Chad Roach: So what we're talking about here is your book, "Upgrade: The 10 Secrets to the Best Education for Your Child." And in the book you really just go through what are some of those time-tested, scriptural principles of educating a child, and you walk through them and you just ask the question, "What is a good education and how do we get there?" The preeminence of character, one-on-one instruction, the principle of individuality, the principle of having relationships in all of education. And you really look under the cover, you pull up the hood and you look under the cover, and you say, "What does it take to make a successful education?"
Kevin Swanson: I think a lot of teachers and a lot of parents that homeschool or public school or private school, they're surprised when they see these things. They know they're important. Everybody does. I've never had somebody come up and say, "Relationships? That's stupid. Character? Not interested."
Daniel Craig: Except your college professor.
Kevin Swanson: There is a few exceptions, but most people think these are important. The problem is we lose contact with the ball. We forget the things that really matter because they're not emphasized, they're not brought into play. And so if you can keep your eye on the ball and keep these principles in front of you, in the end God blesses that. So let's get back to these principles. Let's keep an eye on the preeminence of character. You're teaching algebra. Nine times out of 10 that parent or teacher is gonna forget the importance of character in the lesson. If they keep their eye on the ball and realize their major purpose in this algebra lesson is not to teach how to factor a trinomial but how to train character in this lesson, then now you're catching the vision for what it is to educate a child, whether in the home and private school or public school.
Chad Roach: And in a world where the people who have designed our educational systems aren't thinking according to these principles, this is a manual where parents can actually keep their eye on the ball of what is important and what to really focus on with their children as they educate them.
Kevin Swanson: And we don't tell them what kind of curriculum. We don't tell them exactly how to do it. We just say, "Here are the basic principles, if you can maximize on these factors, the rest of it just falls into place." And there is a lot of principle of individuality here too, because every family, every child typically will have a different, a slightly different approach to that education, that curriculum that's chosen and the teaching methods employed in teaching their child. However, there are these broad-based principles that you absolutely must incorporate in the education of a child, whatever the context.
Daniel Craig: Perhaps one of the most neglected principles of education, in modern education today, is the principle of life integration, and one of the areas you see this is the total cluelessness that often we as young people have in terms of what we should do with our life. You have 80% of kids graduating from college who end up doing something completely different than the area of their major, after they change their major an average of two to three times. They don't know what to do with their lives, largely because they've never done anything before.

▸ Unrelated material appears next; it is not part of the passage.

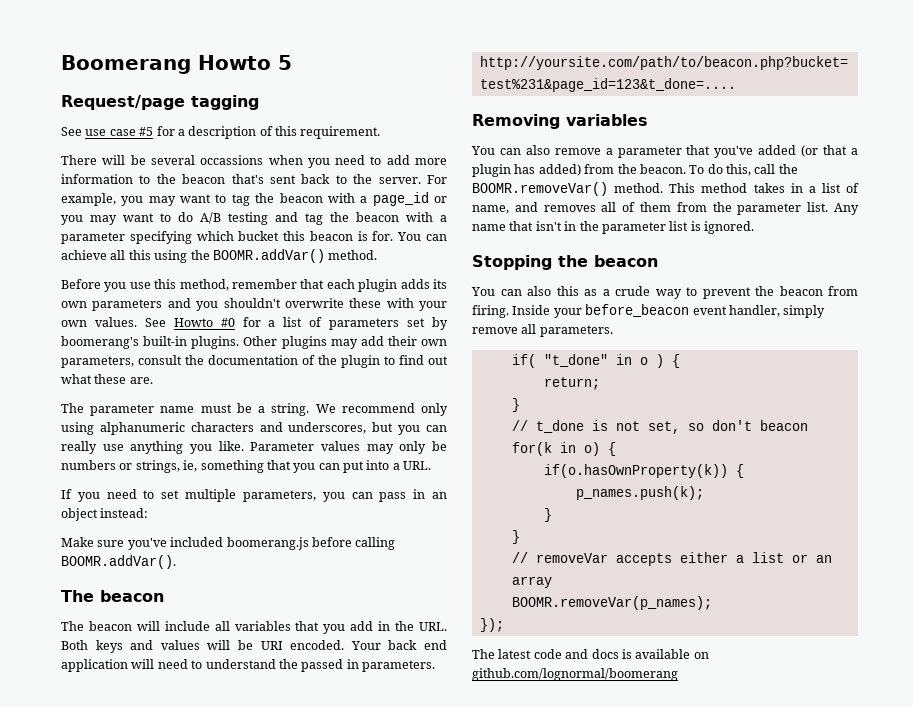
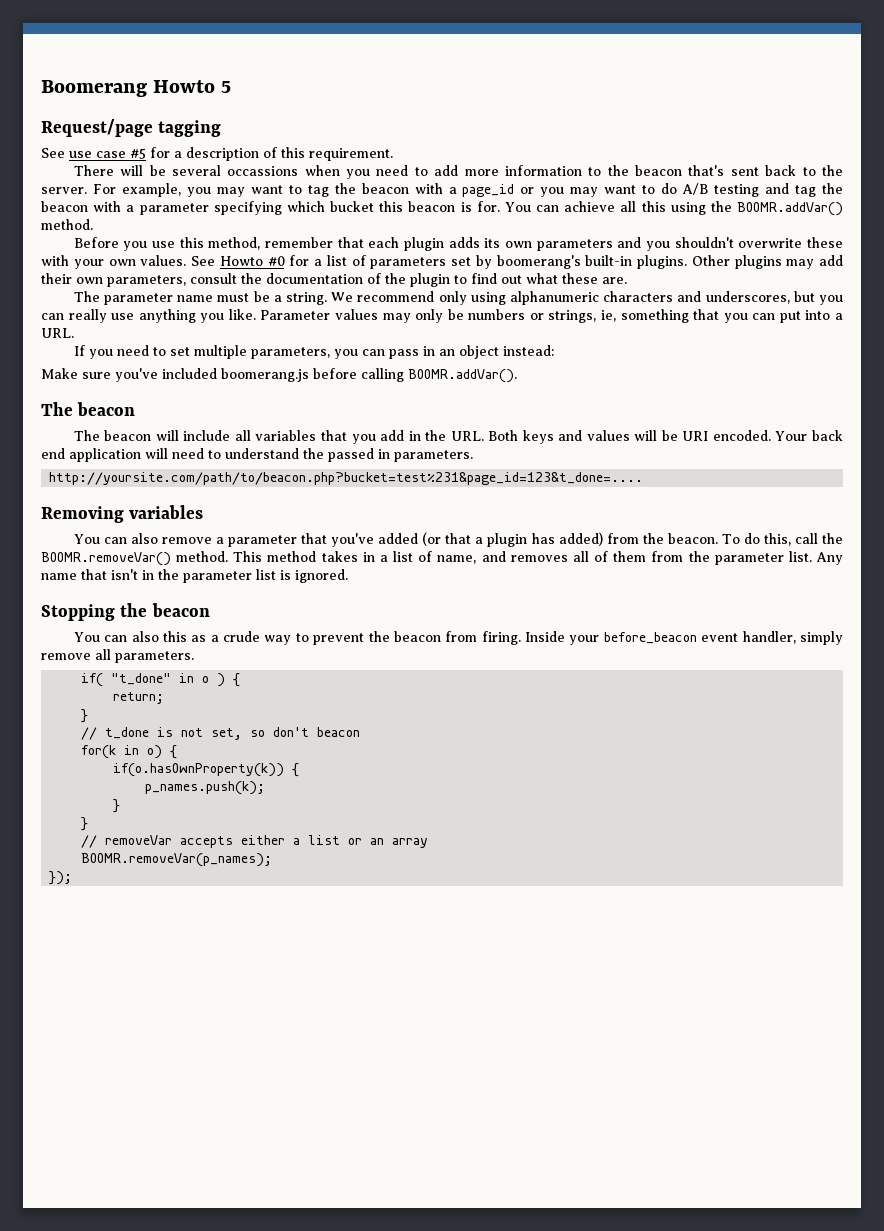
[472,649,709,659] [472,668,678,681] // The latest code and docs is available on github.com/lognormal/boomerang -> (73, 878) none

So this principle of life integration, what does it look like, in a real world situation of learning how to ride a bike?
Kevin Swanson: Well, 95% of education seems to be useless, because you're getting all these facts but you never know how to plug the facts in. Education involves two aspects. Number one, you get the fact, you learn something, but it's not over yet, you're only halfway done with that education process. Now you have to show them how to plug that fact into something. That's life integration. And sadly, most education avoids that life-integrating element, and I think the best way to do it is to continually bring that exercise into a real life scenario, and there are hundreds and thousands of ways to do that.
Daniel Craig: So no matter if you're gonna do public school, private school, homeschool, you've gotta get this book, because anybody, any parent can work on integrating these principles into the education of their child.
Kevin Swanson: We've had public school teachers say, "Thank you, thank you, thank you for this book." I think it brings every teacher back to the fundamentals. Of course, one of the very, very best ways to implement the principles God has given to us is in the homeschool environment. It may not be the only way, and certainly is not the only way for every parent, but what you'll find is, as we talk about life integration, oftentimes it works best within the context of the home. Talk about the preeminence of character. Typically that parent is the right one to really focus on those character lessons. We talk about life integration and we talk about principle of individuality. Wow, that's very difficult to do when you've got a one-size-fits-all big public school system where you're trying to rush 40 students through the same process in the same year, the same classroom.
But in a homeschool context, much easier to bring a tailor-made approach to curriculum teaching method and all of that within the context of the homeschool. So home education can be a great way to bring these principles to bear. Of course, the most important is the fear of God as the beginning of wisdom and knowledge. Extremely difficult to bring the very foundation of all of knowledge into a public school classroom today. I recommend homeschooling, Christian schooling, as a very good way to bring about this essential element, absolutely essential element brought out in Proverbs 1:7, the most basic lesson for the education of a child. The fear of God is the beginning of wisdom and knowledge. Do not, do not teach a child without that.
Chad Roach: And the principles you're talking about here, they're gonna be essential for a parent who's thinking through education with a two-year-old, for somebody who's slogging through it with an eighth grader, or for the parents that have an 18-year-old and they're trying to figure out, "What now?" Because these principles don't stop in high school. They continue on to higher education and really lifelong. So if parents have a child between the ages of one and 100, this is a good book.